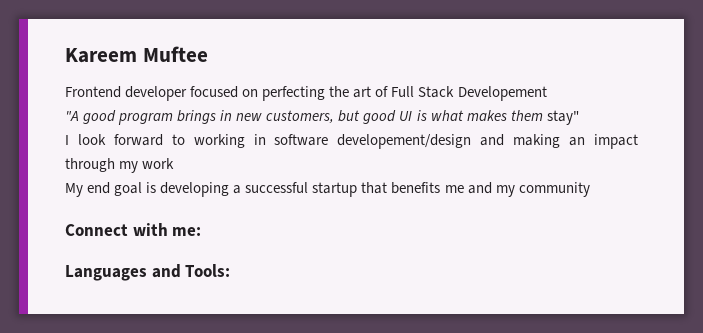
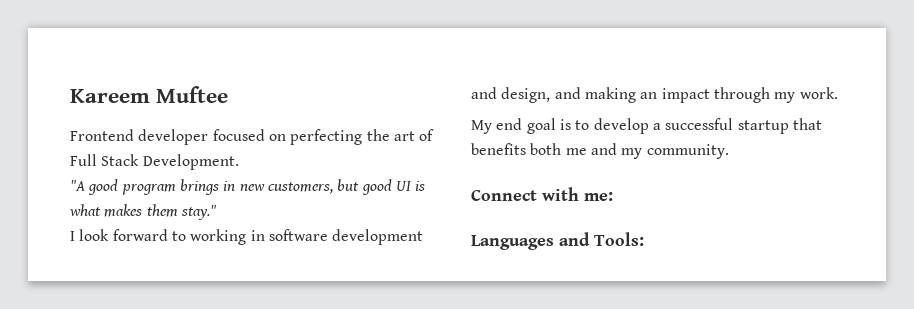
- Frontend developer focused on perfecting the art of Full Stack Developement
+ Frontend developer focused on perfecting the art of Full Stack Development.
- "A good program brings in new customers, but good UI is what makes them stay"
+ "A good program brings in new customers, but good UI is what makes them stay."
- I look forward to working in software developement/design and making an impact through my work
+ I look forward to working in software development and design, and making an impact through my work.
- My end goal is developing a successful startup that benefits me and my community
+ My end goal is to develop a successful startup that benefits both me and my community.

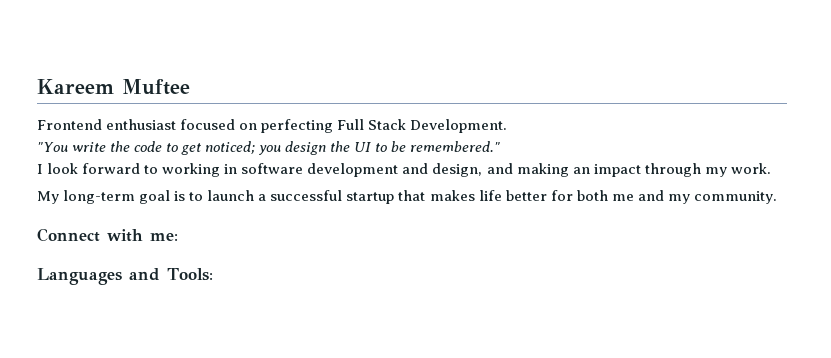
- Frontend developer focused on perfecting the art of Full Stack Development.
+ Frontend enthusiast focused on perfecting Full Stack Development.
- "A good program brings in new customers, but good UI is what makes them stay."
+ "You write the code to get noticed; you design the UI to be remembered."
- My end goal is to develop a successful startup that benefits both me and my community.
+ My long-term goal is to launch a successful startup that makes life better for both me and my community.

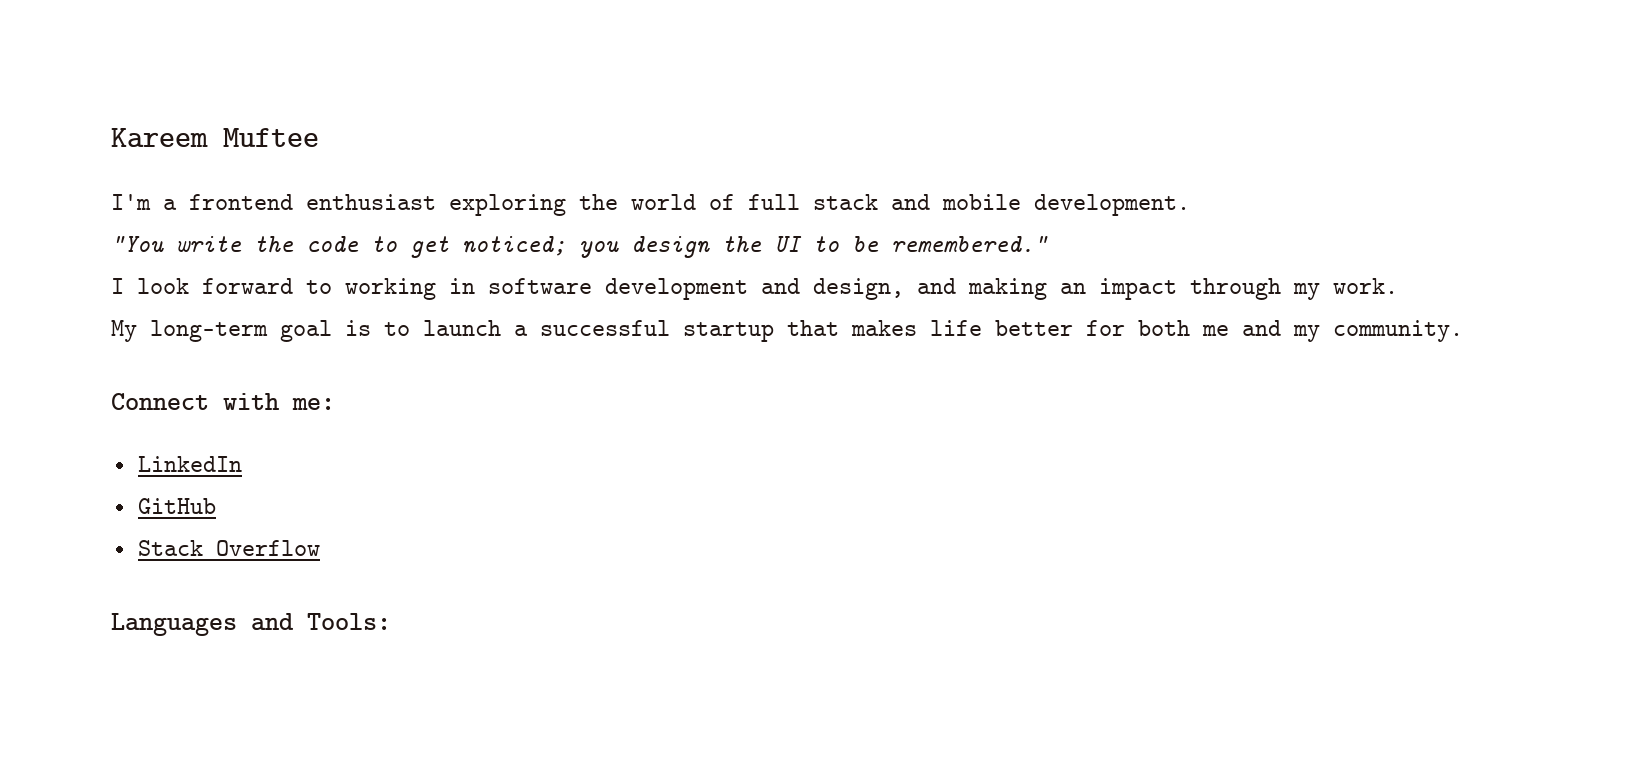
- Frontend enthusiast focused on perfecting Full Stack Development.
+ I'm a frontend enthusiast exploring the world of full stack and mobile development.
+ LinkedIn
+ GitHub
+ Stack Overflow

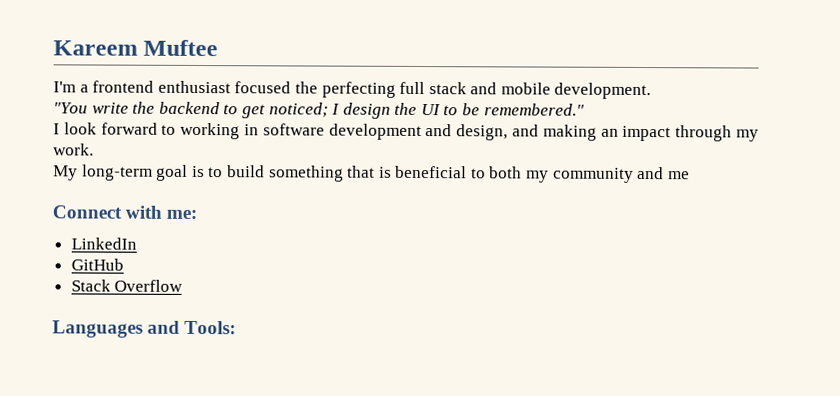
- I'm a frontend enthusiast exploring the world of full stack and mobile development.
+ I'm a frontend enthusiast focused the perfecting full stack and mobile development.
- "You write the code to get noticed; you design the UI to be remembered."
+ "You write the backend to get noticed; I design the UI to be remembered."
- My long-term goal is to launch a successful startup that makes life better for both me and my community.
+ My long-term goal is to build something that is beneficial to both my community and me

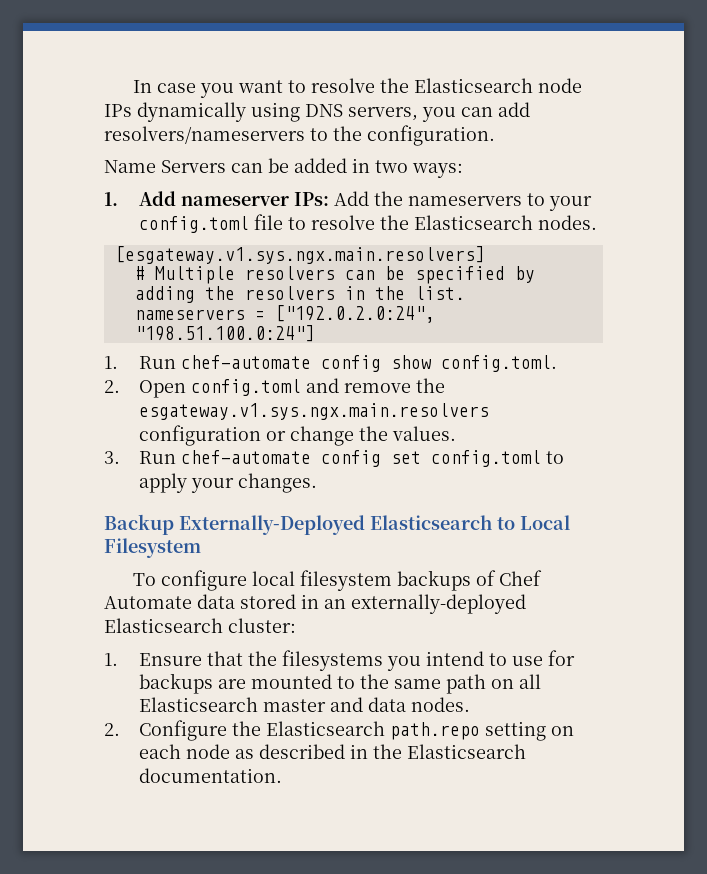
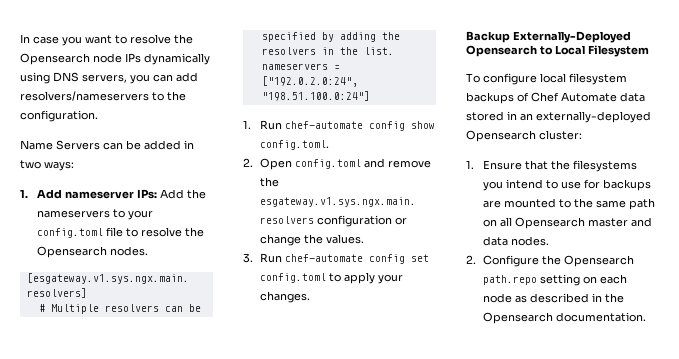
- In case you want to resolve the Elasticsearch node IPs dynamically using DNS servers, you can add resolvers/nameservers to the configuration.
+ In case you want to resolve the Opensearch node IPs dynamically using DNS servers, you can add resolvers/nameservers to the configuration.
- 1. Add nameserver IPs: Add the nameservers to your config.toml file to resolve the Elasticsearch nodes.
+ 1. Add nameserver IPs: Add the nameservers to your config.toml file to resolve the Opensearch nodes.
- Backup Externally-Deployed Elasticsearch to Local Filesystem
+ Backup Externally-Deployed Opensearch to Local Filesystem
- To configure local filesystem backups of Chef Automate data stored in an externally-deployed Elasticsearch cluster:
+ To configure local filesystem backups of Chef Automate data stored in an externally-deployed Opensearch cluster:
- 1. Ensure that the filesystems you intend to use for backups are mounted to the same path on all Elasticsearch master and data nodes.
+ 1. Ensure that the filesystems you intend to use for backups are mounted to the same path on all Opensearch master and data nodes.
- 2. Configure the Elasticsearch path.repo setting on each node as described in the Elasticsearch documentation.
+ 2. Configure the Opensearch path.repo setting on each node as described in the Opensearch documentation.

§ **The problem**: Exercise for the records above: copy only the lines from the one with "community and me" to the one with "- 1. Ensure", both ends kept, and drop the pictures.

§ **Answer section**:
+ My long-term goal is to build something that is beneficial to both my community and me

- In case you want to resolve the Elasticsearch node IPs dynamically using DNS servers, you can add resolvers/nameservers to the configuration.
+ In case you want to resolve the Opensearch node IPs dynamically using DNS servers, you can add resolvers/nameservers to the configuration.
- 1. Add nameserver IPs: Add the nameservers to your config.toml file to resolve the Elasticsearch nodes.
+ 1. Add nameserver IPs: Add the nameservers to your config.toml file to resolve the Opensearch nodes.
- Backup Externally-Deployed Elasticsearch to Local Filesystem
+ Backup Externally-Deployed Opensearch to Local Filesystem
- To configure local filesystem backups of Chef Automate data stored in an externally-deployed Elasticsearch cluster:
+ To configure local filesystem backups of Chef Automate data stored in an externally-deployed Opensearch cluster:
- 1. Ensure that the filesystems you intend to use for backups are mounted to the same path on all Elasticsearch master and data nodes.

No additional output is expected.